Beyond designing better assessment instruments, getting educators to buy into games as legitimate learning tools remains a challenge. As a first step, Allen suggests parents and educators sit down with children and see what games are all about and the kinds of problems kids are solving when they play them.
T&L Managing Editor and avid gamer Mark Smith says that users can often perform complex math computations while playing online games. He cites the www.thottbot.com database (not recommended for K-12 consumption) where players exchange tips on how to play World of Warcraft. "This site offers detailed algebraic formulas for players to determine the amount of damage their characters do per second (DPS). They can take these basic formulas and plug in their specific character information (armor, weapons, class, level, etc.) to maximize their abilities. Will that Lightforge Breastplate increase your warrior's chance to damage her enemies? Add the information to the formula (Character Level X 3 + Strength X 2-20) and compute away."
Harnessing the Passion
In his paper, "Lead Users and Video Games: Mods, Maps, and Other User-Generated Content," recent MIT graduate David Edery talks about the compelling nature of the collaborative approach to creating and refining existing products. Edery sees this type of open-source environment as central to innovation in all aspects of the culture, including education. "It would be great if game companies opened up the underlying architecture of these games and let educators load them with real historical information," he says.

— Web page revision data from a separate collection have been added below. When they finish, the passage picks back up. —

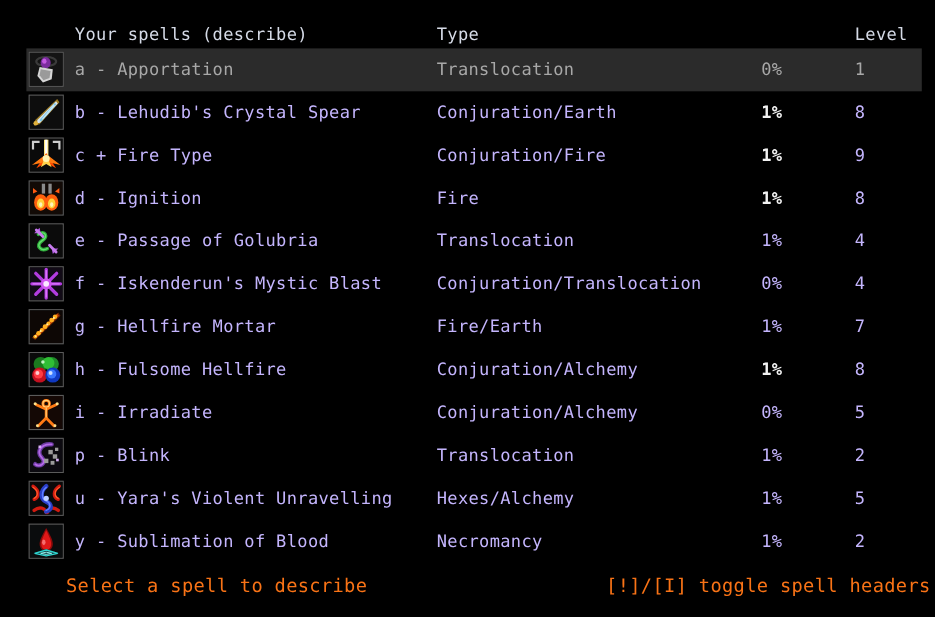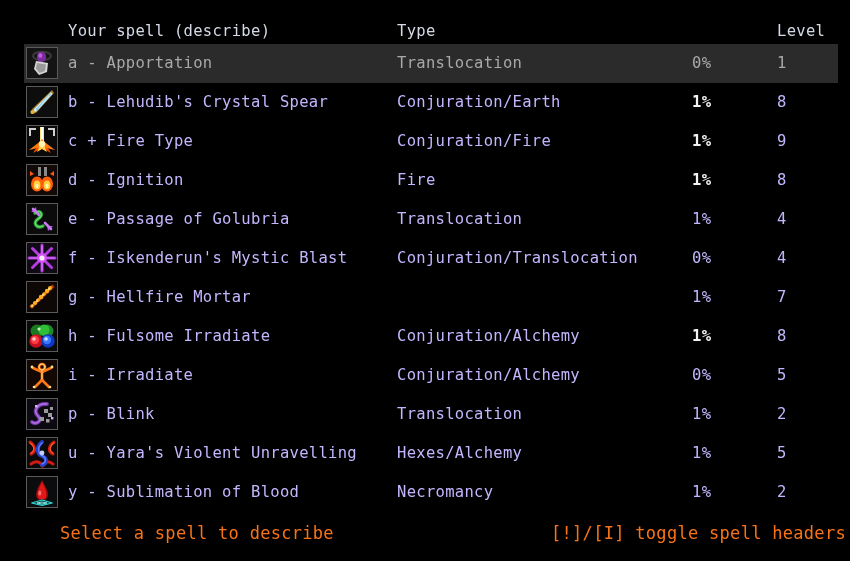--- a/index.html
+++ b/index.html
@@ -122,21 +122,21 @@
   }
   .f-left  { left: 60px; }
   .f-right { left: 551px; }
 </style>
 </head>
 <body>
 
 <div id="screen">
 
   <div class="header-row">
-    <div class="hcell h-name">Your spell (describe)</div>
+    <div class="hcell h-name">Your spells (describe)</div>
     <div class="hcell h-type">Type</div>
     <div class="hcell h-failure">Failure</div>
     <div class="hcell h-level">Level</div>
   </div>
 
   <div id="list">
       <div class="row selected">
         <div class="rowbg"></div>
         <div class="icon-box">
           <svg viewBox="0 0 30 30">
@@ -272,41 +272,42 @@
             </g>
             <g fill="#fff0a8">
               <circle cx="22" cy="7" r="0.9"></circle>
               <circle cx="16" cy="13" r="0.9"></circle>
               <circle cx="10" cy="19" r="0.9"></circle>
               <circle cx="5.5" cy="23.5" r="0.8"></circle>
             </g>
           </svg>
         </div>
         <div class="cell c-name">g - Hellfire Mortar</div>
+        <div class="cell c-type">Fire/Earth</div>
         <div class="cell c-failure">1%</div>
         <div class="cell c-level">7</div>
       </div>
       <div class="row">
         <div class="rowbg"></div>
         <div class="icon-box">
           <svg viewBox="0 0 30 30">
             <rect width="30" height="30" fill="#0a0a0a"></rect>
             <circle cx="10" cy="10" r="6.5" fill="#1a7a1f"></circle>
             <circle cx="20" cy="10" r="6.5" fill="#1f8a2a"></circle>
             <circle cx="17" cy="9" r="5.5" fill="#2fbe35"></circle>
             <circle cx="9" cy="20" r="6.8" fill="#c41020"></circle>
             <circle cx="8" cy="19" r="4.2" fill="#ff3b44"></circle>
             <circle cx="7" cy="18" r="1.8" fill="#ffc9cc"></circle>
             <circle cx="21" cy="20" r="6.8" fill="#0f38c0"></circle>
             <circle cx="20" cy="19" r="4.2" fill="#3a78ff"></circle>
             <circle cx="19" cy="18" r="1.8" fill="#cfe0ff"></circle>
             <circle cx="12" cy="8" r="1.6" fill="#bff0c0"></circle>
           </svg>
         </div>
-        <div class="cell c-name">h - Fulsome Irradiate</div>
+        <div class="cell c-name">h - Fulsome Hellfire</div>
         <div class="cell c-type">Conjuration/Alchemy</div>
         <div class="cell c-failure bold">1%</div>
         <div class="cell c-level">8</div>
       </div>
       <div class="row">
         <div class="rowbg"></div>
         <div class="icon-box">
           <svg viewBox="0 0 30 30">
             <rect width="30" height="30" fill="#140805"></rect>
             <g stroke="#ff7a14" stroke-width="2.6" stroke-linecap="round" fill="none">

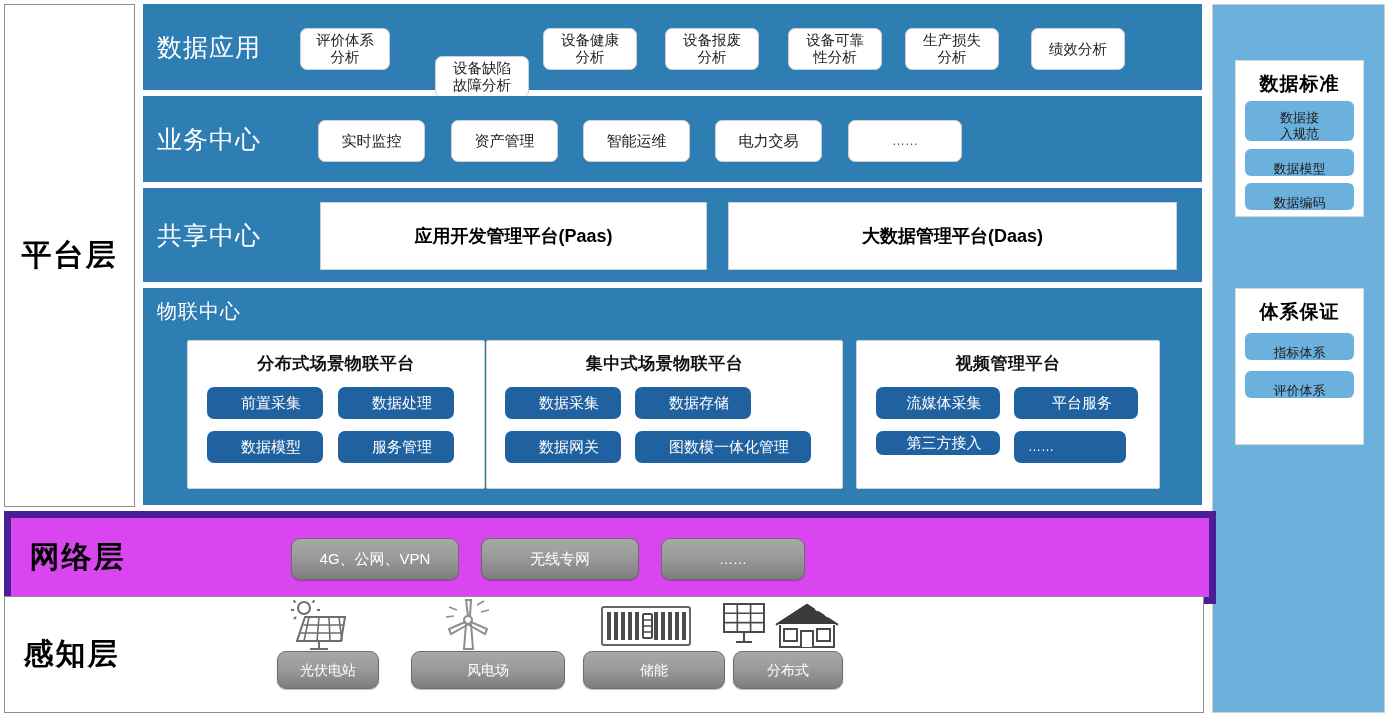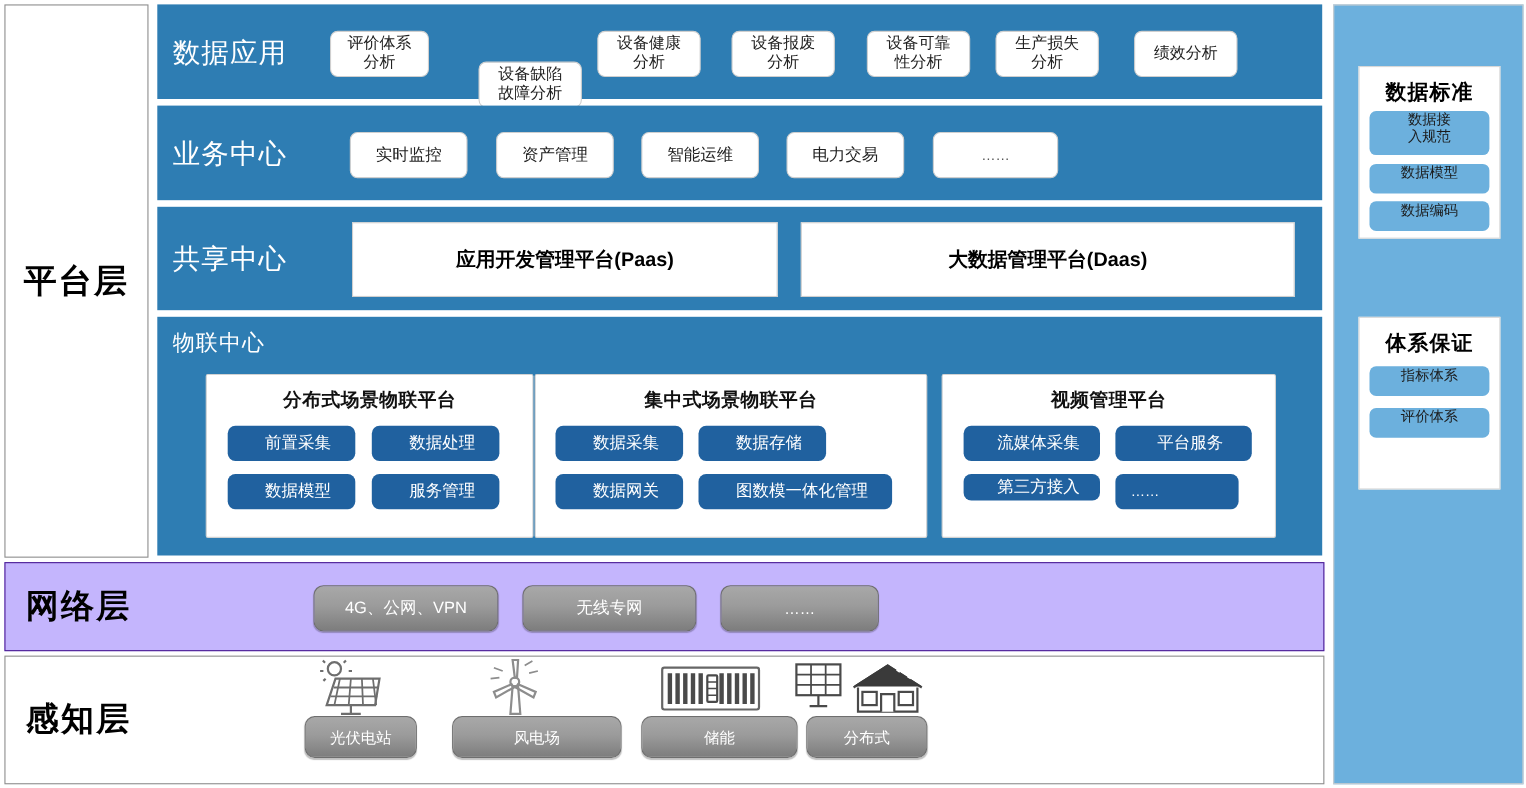--- a/index.html
+++ b/index.html
@@ -17,21 +17,21 @@
     display:flex;align-items:center;justify-content:center;text-align:center;
     line-height:1.15;color:#222;
   }
   .dkpill{
     background:#20619f;border-radius:7px;color:#ffffff;
     display:flex;align-items:center;justify-content:center;text-align:center;
     line-height:1.15;font-size:15px;padding-left:12px;
   }
   .ltpill{
     background:#6cb0dd;border-radius:6px;color:#1b1b1b;
-    display:flex;align-items:flex-start;justify-content:center;text-align:center;
+    display:flex;align-items:flex-end;justify-content:center;text-align:center;
     line-height:1.18;font-size:13px;
   }
   .graypill{
     background:linear-gradient(180deg,#a8a8a8 0%,#9b9b9b 45%,#7d7d7d 100%);
     border:1px solid #6e6e6e;border-radius:9px;color:#fff;
     display:flex;align-items:center;justify-content:center;text-align:center;
     font-size:15px;line-height:1.15;
     box-shadow:0 1px 1px rgba(0,0,0,.25);
   }
 
@@ -77,21 +77,21 @@
     font-size:17px;font-weight:bold;color:#111;letter-spacing:.5px;
   }
 
   
   #right-col{position:absolute;left:1212px;top:4px;width:171px;height:707px;background:#6cb0dd;border:1px solid #cfcfcf;}
   .rightcard{position:absolute;left:22px;width:127px;background:#fff;border:1px solid #d8d8d8;}
   .rightcard .rtitle{position:absolute;left:0;right:0;top:10px;text-align:center;font-size:19px;font-weight:bold;color:#000;letter-spacing:1px;}
   .rightcard .ltpill{position:absolute;left:9px;width:109px;}
 
   
-  #network-layer{position:absolute;left:4px;top:511px;width:1198px;height:79px;background:#c4b5fd;border:1px solid #4c1d95;}
+  #network-layer{position:absolute;left:4px;top:511px;width:1198px;height:79px;background:#d946ef;border:7px solid #4c1d95;}
   #network-label{position:absolute;left:0;top:0;width:133px;height:100%;display:flex;align-items:center;justify-content:center;font-size:30px;font-weight:bold;letter-spacing:2px;}
   .net-pill{position:absolute;top:20px;height:40px;}
 
   
   #perception-layer{position:absolute;left:4px;top:596px;width:1198px;height:115px;background:#fff;border:1px solid #8d8d8d;}
   #perception-label{position:absolute;left:0;top:0;width:133px;height:100%;display:flex;align-items:center;justify-content:center;font-size:30px;font-weight:bold;letter-spacing:2px;}
   .sense-pill{position:absolute;top:54px;height:36px;font-size:14px;}
   .sense-icon{position:absolute;top:2px;display:block;}
 </style>
 </head>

It is indeed exciting to imagine a world where formal education regularly taps into the same reservoir of enthusiasm that students show for creating and modifying video games. An excerpt from Edery's paper does justice to that concept in a description of the player-created "bible" which lists everything users think the game Civilization 4 should contain. "It is longer than the actual New Testament," he says. "And just as well organized."
Susan McLester is editor in chief of Technology & Learning.
Elements of a Successful Game
Increasingly, corporations are using games to train employees.
Marketing Programs Manager Nadar Nanjiani and Game Designer Marcia Sitcoski of Cisco say using games to train corporate employees results in "sky-high engagement." Convinced that gaming can be applied to all parts of the enterprise, the company is in the process of developing "gamelits," or software components that will allow users to put together their own games. According to Nanjiani and Sitcoski, the following are key considerations:
- Know the objective. Identify the specific learning need the game is responding to.
- Decide what skills the game aims to teach. Dexterity? Speed? Strategy?
- Craft an engaging story around the game. Will it be an odyssey or adventure of some kind?
- Make sure content is easy to convey to people, and that it will hold their interest.
- Remember that scenarios have to facilitate learning, not get in the way of it.
- Make the game "sticky," by integrating features that keep players coming back for more.